6.1.6 Regularization

Regularization controls overfitting

Section Overview

Regularization is not about making training loss as low as possible. It is about making the model generalize better to validation and future data.

What You Will Build

This lesson runs one PyTorch lab that compares:

no regularization;
dropout;
weight decay;
dropout plus weight decay;
early stopping behavior through best_epoch.

Map from overfitting issues to regularization actions

Setup

python -m pip install -U torch scikit-learn

Run the Complete Lab

Create regularization_lab.py:

import torch
import torch.nn as nn
from sklearn.datasets import make_moons
from sklearn.model_selection import train_test_split
from sklearn.preprocessing import StandardScaler


def make_data():
    X, y = make_moons(n_samples=500, noise=0.28, random_state=42)
    X = StandardScaler().fit_transform(X)
    X_train, X_val, y_train, y_val = train_test_split(
        X, y, test_size=0.35, random_state=42, stratify=y
    )
    return (
        torch.tensor(X_train, dtype=torch.float32),
        torch.tensor(y_train.reshape(-1, 1), dtype=torch.float32),
        torch.tensor(X_val, dtype=torch.float32),
        torch.tensor(y_val.reshape(-1, 1), dtype=torch.float32),
    )


class MLP(nn.Module):
    def __init__(self, dropout=0.0):
        super().__init__()
        self.net = nn.Sequential(
            nn.Linear(2, 32), nn.ReLU(), nn.Dropout(dropout),
            nn.Linear(32, 32), nn.ReLU(), nn.Dropout(dropout),
            nn.Linear(32, 1),
        )

    def forward(self, x):
        return self.net(x)


def accuracy(logits, y):
    pred = (torch.sigmoid(logits) >= 0.5).float()
    return (pred == y).float().mean().item()
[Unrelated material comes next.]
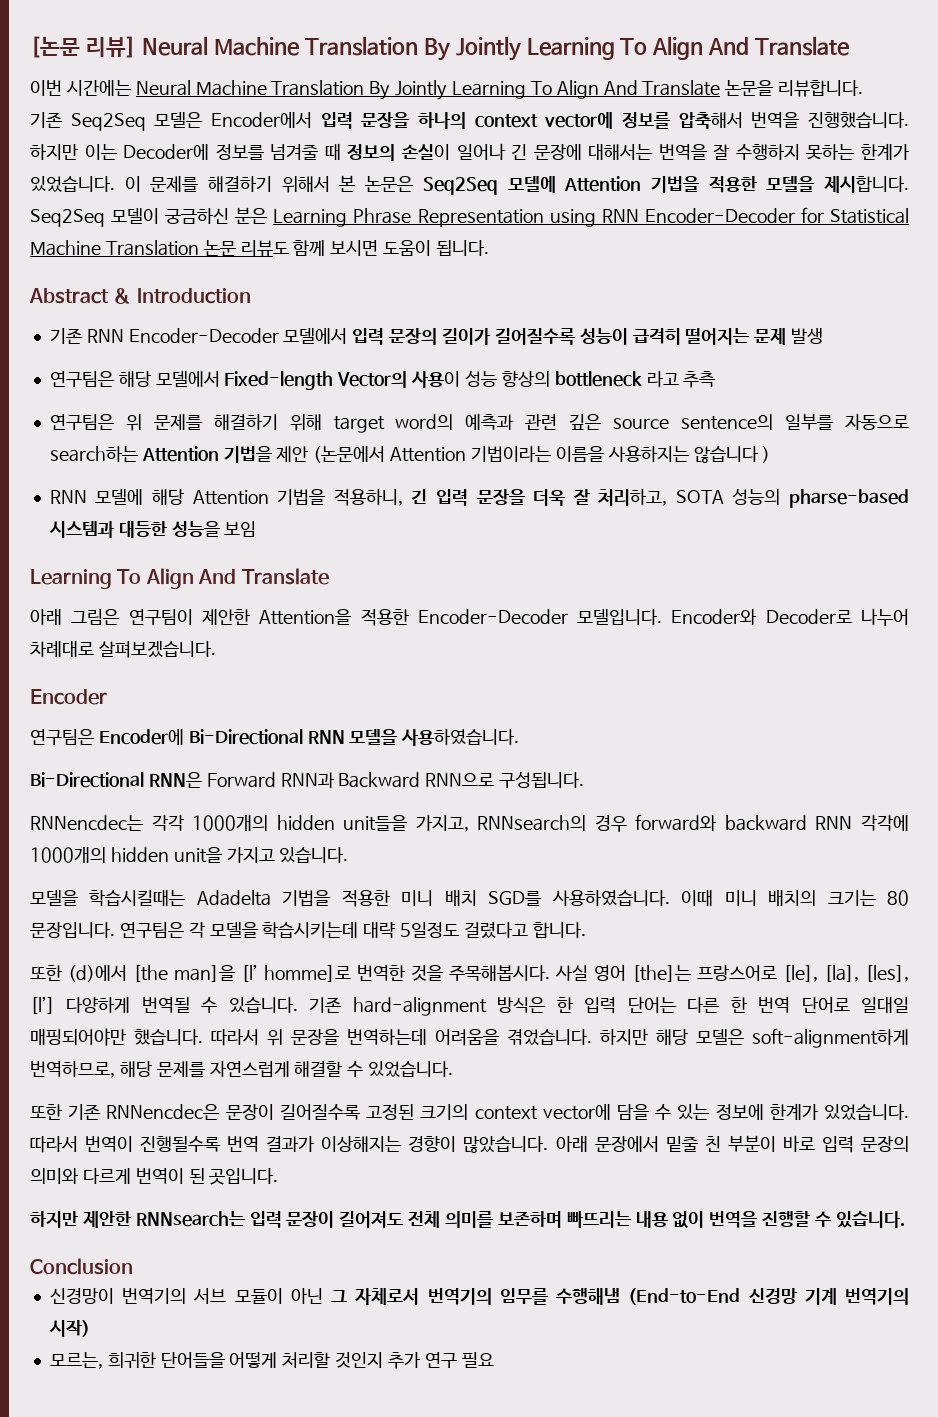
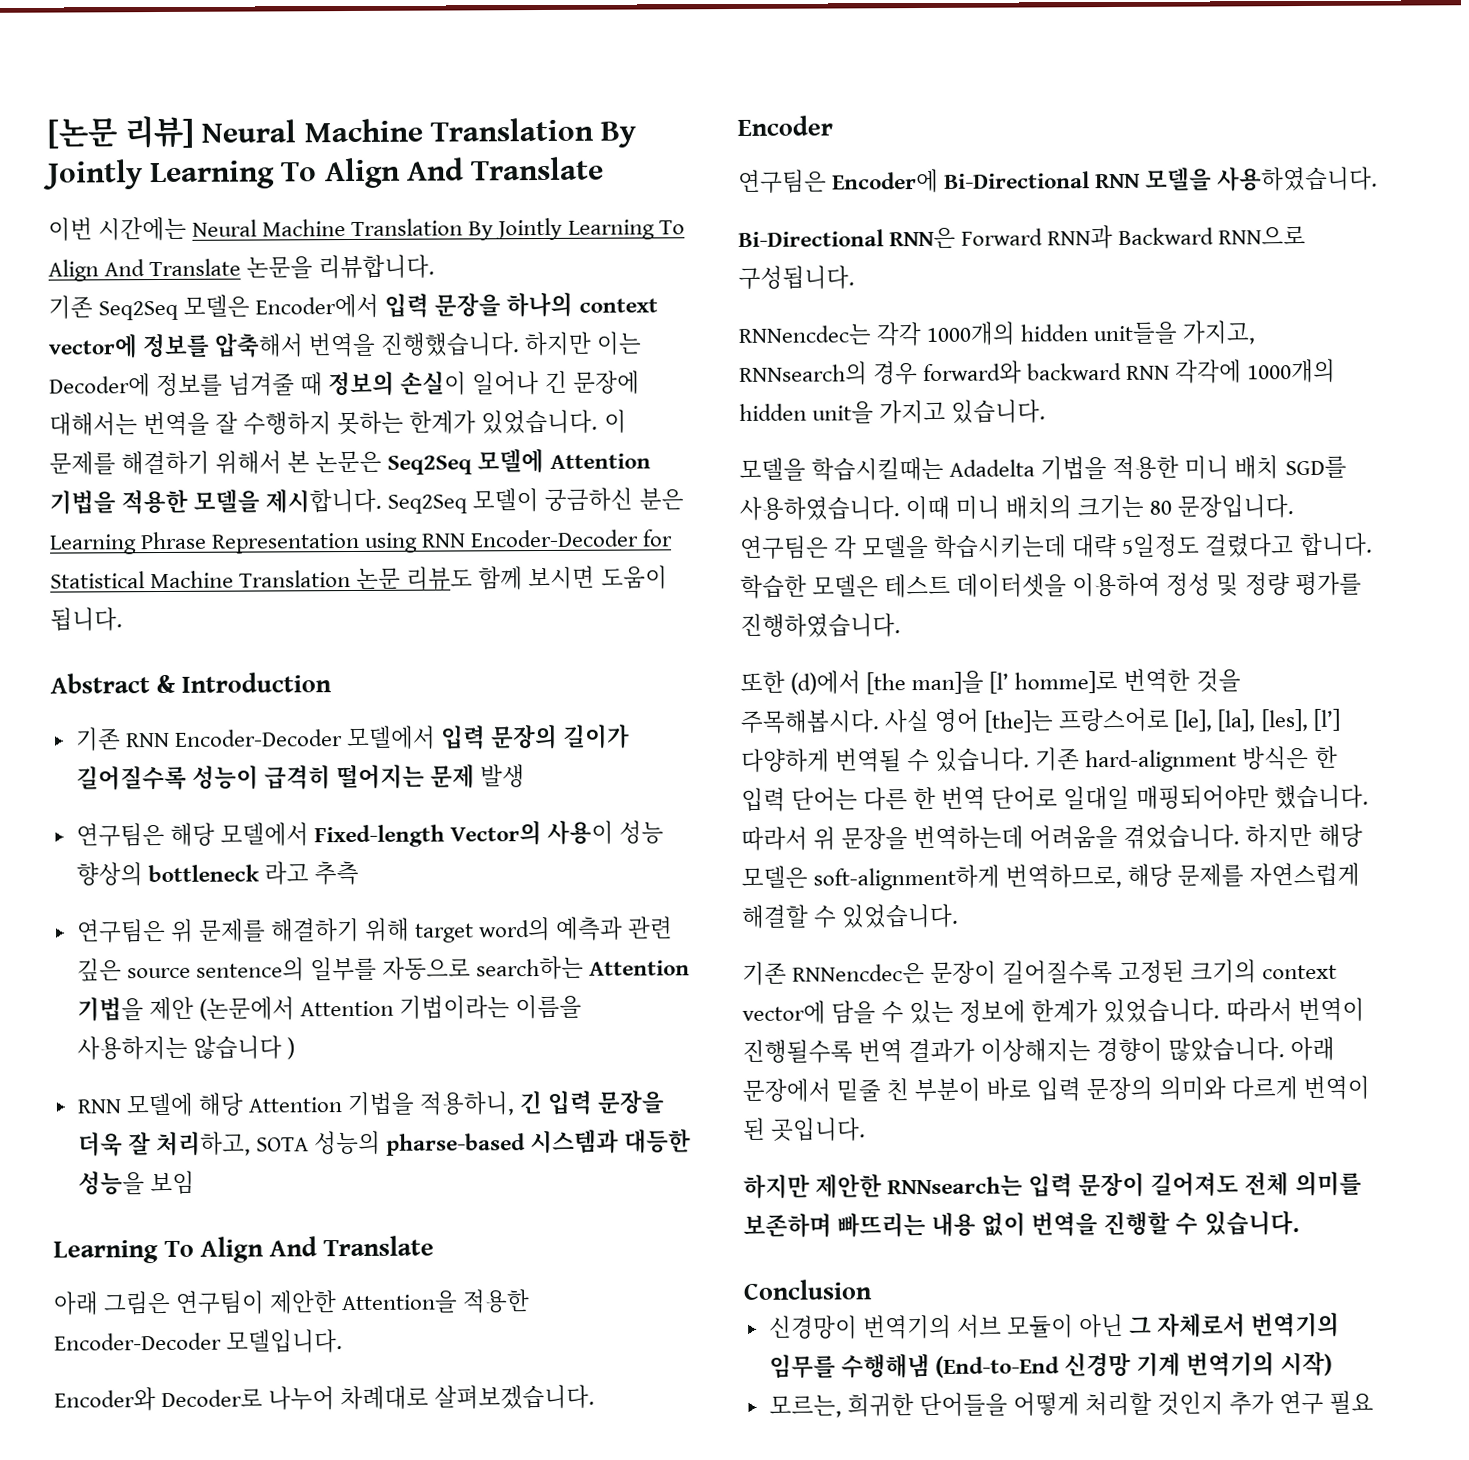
(663, 617) none -> (344, 1341) //
(586, 930) none -> [740,571,1362,599] [740,613,901,638] 학습한 모델은 테스트 데이터셋을 이용하여 정성 및 정량 평가를 진행하였습니다.
[30,1104,62,1120] 또한 -> (960, 916) none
def train_case(name, dropout=0.0, weight_decay=0.0, epochs=120):
    torch.manual_seed(42)
    X_train, y_train, X_val, y_val = make_data()
    model = MLP(dropout=dropout)
    loss_fn = nn.BCEWithLogitsLoss()
    optimizer = torch.optim.AdamW(model.parameters(), lr=0.01, weight_decay=weight_decay)
    best_val = 10**9
    patience = 0
    best_epoch = 0
    for epoch in range(1, epochs + 1):
        model.train()
        loss = loss_fn(model(X_train), y_train)
        optimizer.zero_grad()
        loss.backward()
        optimizer.step()

        model.eval()
        with torch.no_grad():
            val_loss = loss_fn(model(X_val), y_val).item()
        if val_loss < best_val:
            best_val = val_loss
            best_epoch = epoch
            patience = 0
        else:
            patience += 1
        if patience >= 20:
            break

    model.eval()
    with torch.no_grad():
        train_loss = loss_fn(model(X_train), y_train).item()
        val_loss = loss_fn(model(X_val), y_val).item()
        train_acc = accuracy(model(X_train), y_train)
        val_acc = accuracy(model(X_val), y_val)
    print(
        f"{name:<14} epochs={epoch:<3} best_epoch={best_epoch:<3} "
        f"train_loss={train_loss:.3f} val_loss={val_loss:.3f} "
        f"train_acc={train_acc:.3f} val_acc={val_acc:.3f}"
    )


print("regularization_lab")
train_case("plain", dropout=0.0, weight_decay=0.0)
train_case("dropout", dropout=0.25, weight_decay=0.0)
train_case("weight_decay", dropout=0.0, weight_decay=0.05)
train_case("both", dropout=0.25, weight_decay=0.05)

Run it:

python regularization_lab.py

Expected output:

regularization_lab
plain          epochs=87  best_epoch=67  train_loss=0.141 val_loss=0.155 train_acc=0.945 val_acc=0.931
dropout        epochs=101 best_epoch=81  train_loss=0.158 val_loss=0.162 train_acc=0.945 val_acc=0.943
weight_decay   epochs=87  best_epoch=67  train_loss=0.141 val_loss=0.154 train_acc=0.948 val_acc=0.931
both           epochs=101 best_epoch=81  train_loss=0.159 val_loss=0.162 train_acc=0.942 val_acc=0.949

Regularization lab result map

Read the Result

The plain model has lower training loss:

plain train_loss=0.141 val_acc=0.931

But the combined regularized model has better validation accuracy:

both train_loss=0.159 val_acc=0.949

That is the point of regularization. You may accept a slightly worse training fit to get better generalization.

Dropout

nn.Dropout(0.25) randomly drops activations during training:

nn.Linear(2, 32), nn.ReLU(), nn.Dropout(dropout)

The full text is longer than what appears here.